不思議に思って覗き込んでみれば、腕の中の少女はすっかり気持ちよさそうな寝息をたてていた。

「・・・・本気で、少しは警戒しろよ・・・・」

恨み言を言ってみても相手はすでに夢の中。

しかし穏やかな花梨の寝顔を見ていると、なんだか他の事はどうでもよくなって勝真は彼女を起こさないように抱え直すと小さく囁いた。










「お前を・・・・誰より愛しく思ってる。」

「ん・・・・・・・・私も・・・・・・・かつ・・・・ねさんが・・・・・好き・・・・・・」










(・・・・・・・・・・・・・・・・・・・・・・・・・・・・おい・・・・・・・・・・・・・・・・・・・・・・・・・・・!?)

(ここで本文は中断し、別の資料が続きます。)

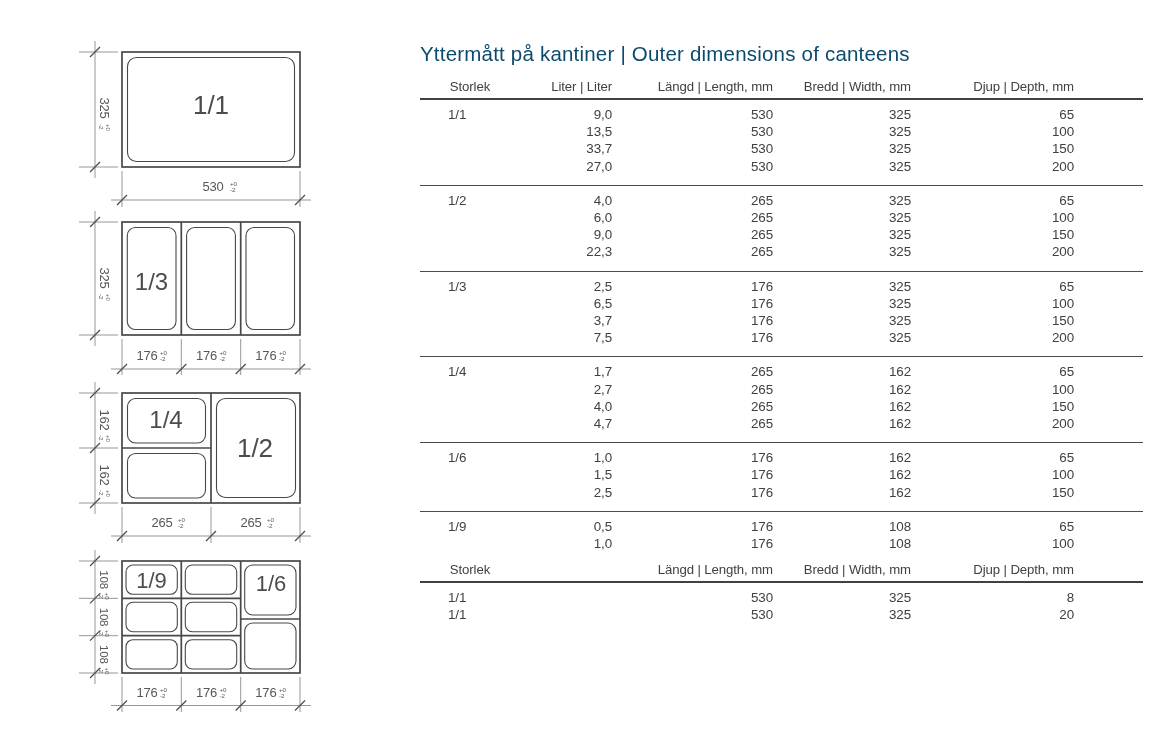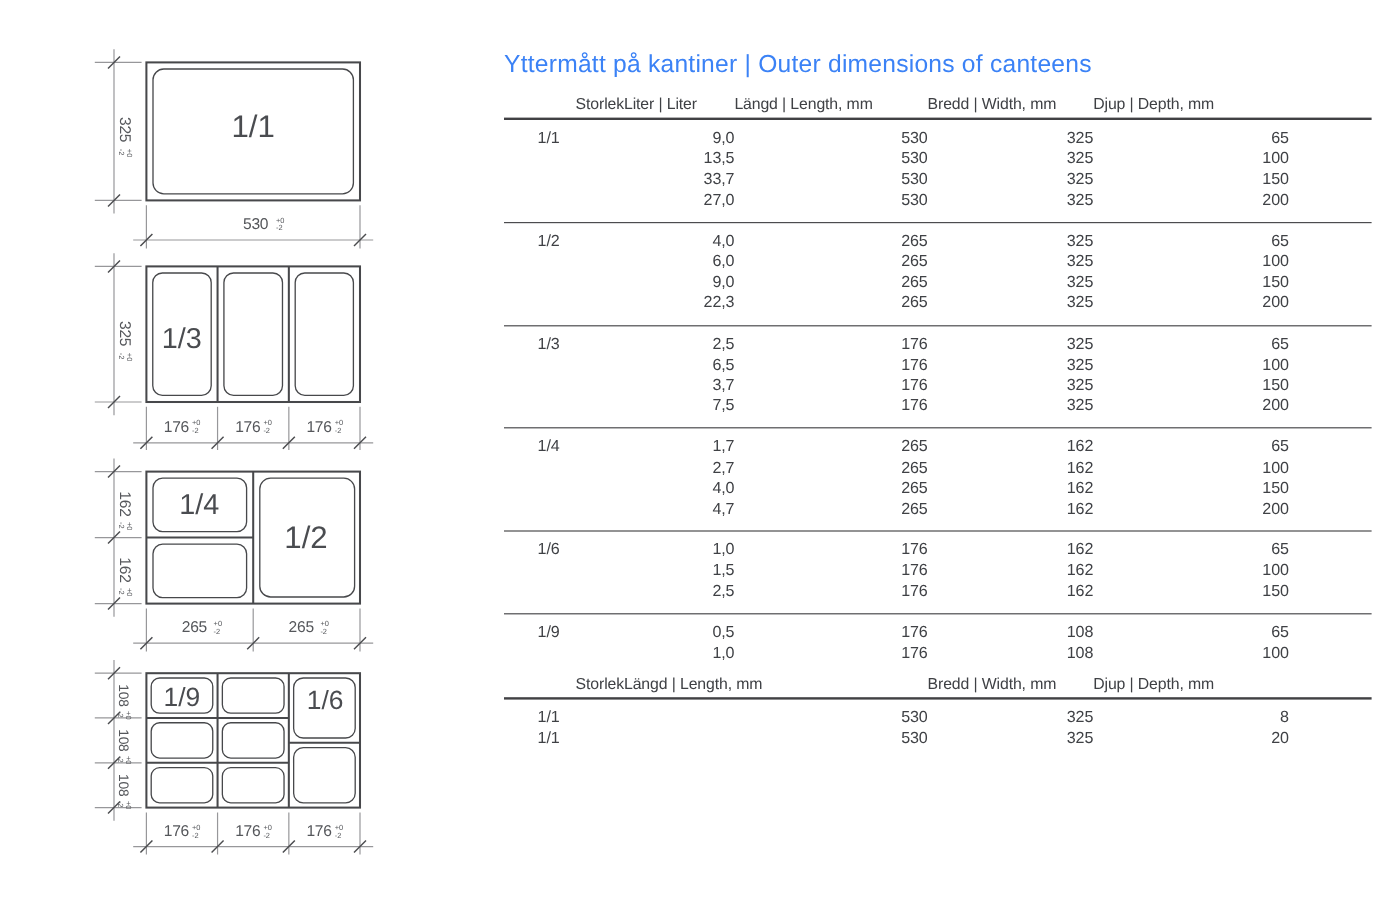"Yttermått på kantiner | Outer" h2 { color: #3b82f6 -> #0c4a6e }
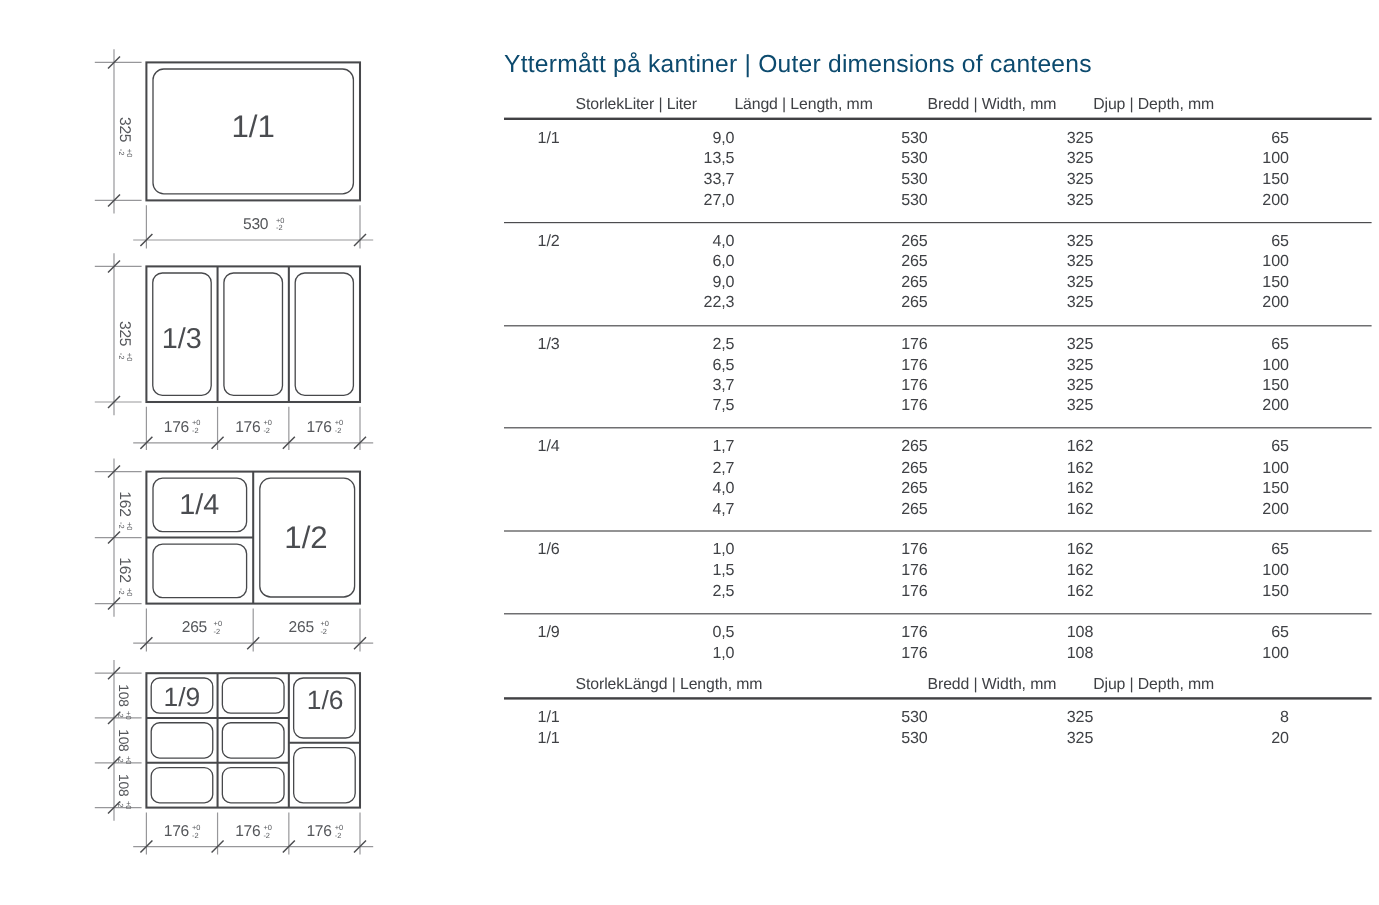"Storlek" .thead .first { text-align: right -> center }
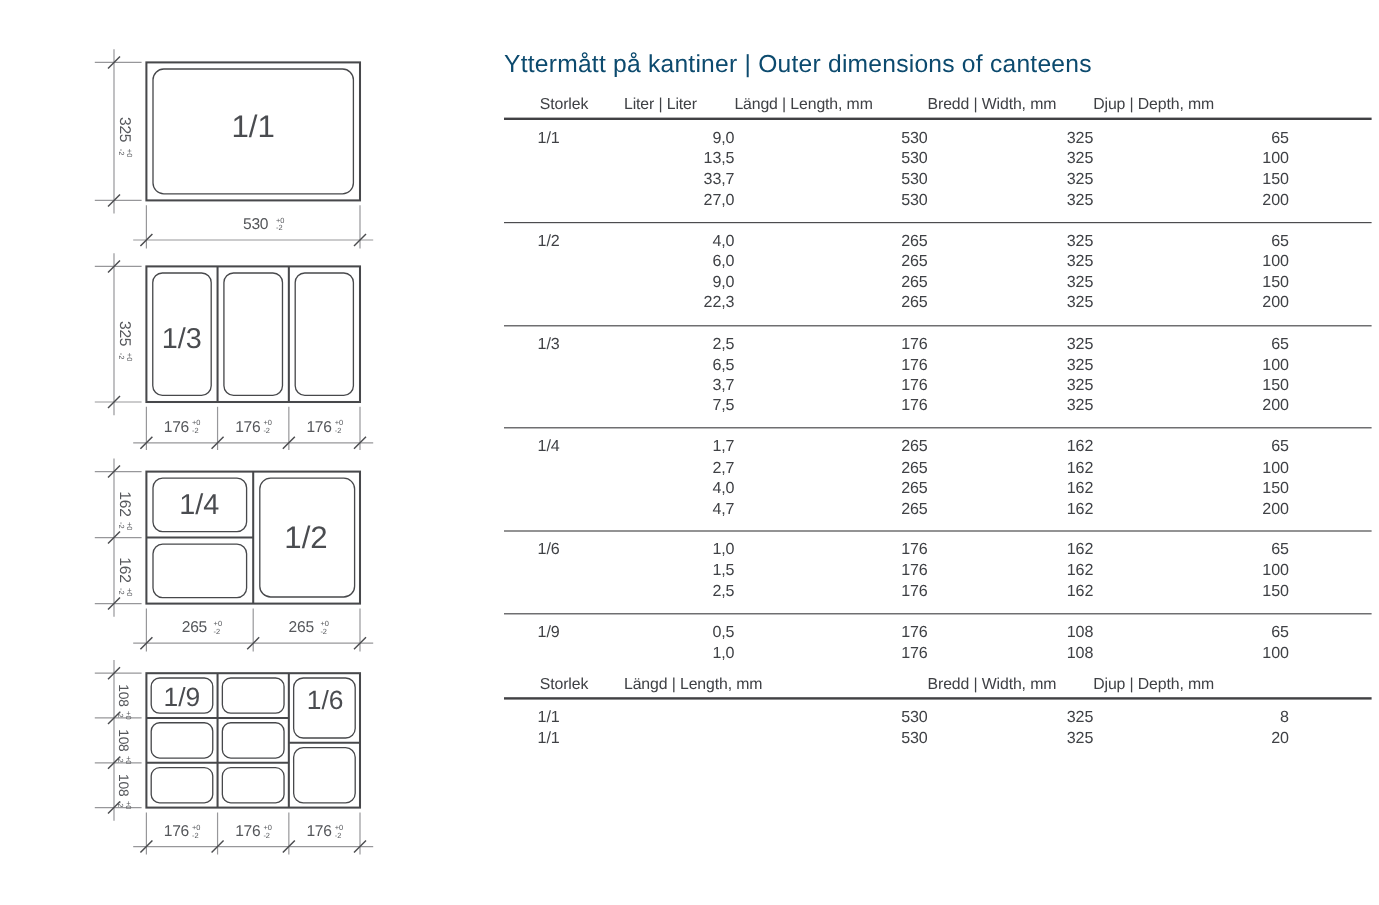"Liter | Liter" .thead div { text-align: left -> right }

危うく花梨を落としそうになって勝真は慌てて、抱え直した。

そして起きていないか確かめてみるが、いまだに花梨は眠っている。

(聞き違いか・・・・?)

しかし今聞いた響きはしっかり耳に焼き付いている。

なによりうるさいぐらいの鼓動が確かに今の言葉を聞いたことを証明していた。

・・・・それに聞き違いだと思いたくなかった。

嬉しくて、信じられなくて、止めようとしてもこぼれてくる笑みをもてあましながら勝真は花梨を抱きしめる腕に少し力を入れる。

(早く起きてくれ。)

そうしたら確かめてみたい。

あの言葉は本当なのか。

寝顔に囁いたのと同じ言葉を起きている彼女に伝えたら、同じ言葉を返してくれるかを。

(それまで大人しく待ってるから、早く起きてくれよ・・・・)

暖かい体を自分の物だとばかりに抱き込んで、勝真は花梨の額に口付けを1つ落とした。










勝真の腕の中で、眠り姫が少し微笑んだ・・・・















                                                      〜 終 〜






― あとがき ―
久々に満足なできでした♪
・・・・でも、これってもしや『貴方の知らない約束』とネタ的にはかぶってる・・・?(汗)
あ〜っと、その、ラブラブヴァージョンって事で(苦しい・汗)
通算何回目かの「遙か2」プレイでアクラムと勝真を一緒に落としてみたところ、もうもう勝真さんが格好よくって(><)
そんなわけで勝真熱再発して一気に書き上げたのがこのお話でした。
というわけで愛はばっちり詰まってますvv

ちなみに題名は「寝言を言う」という意味。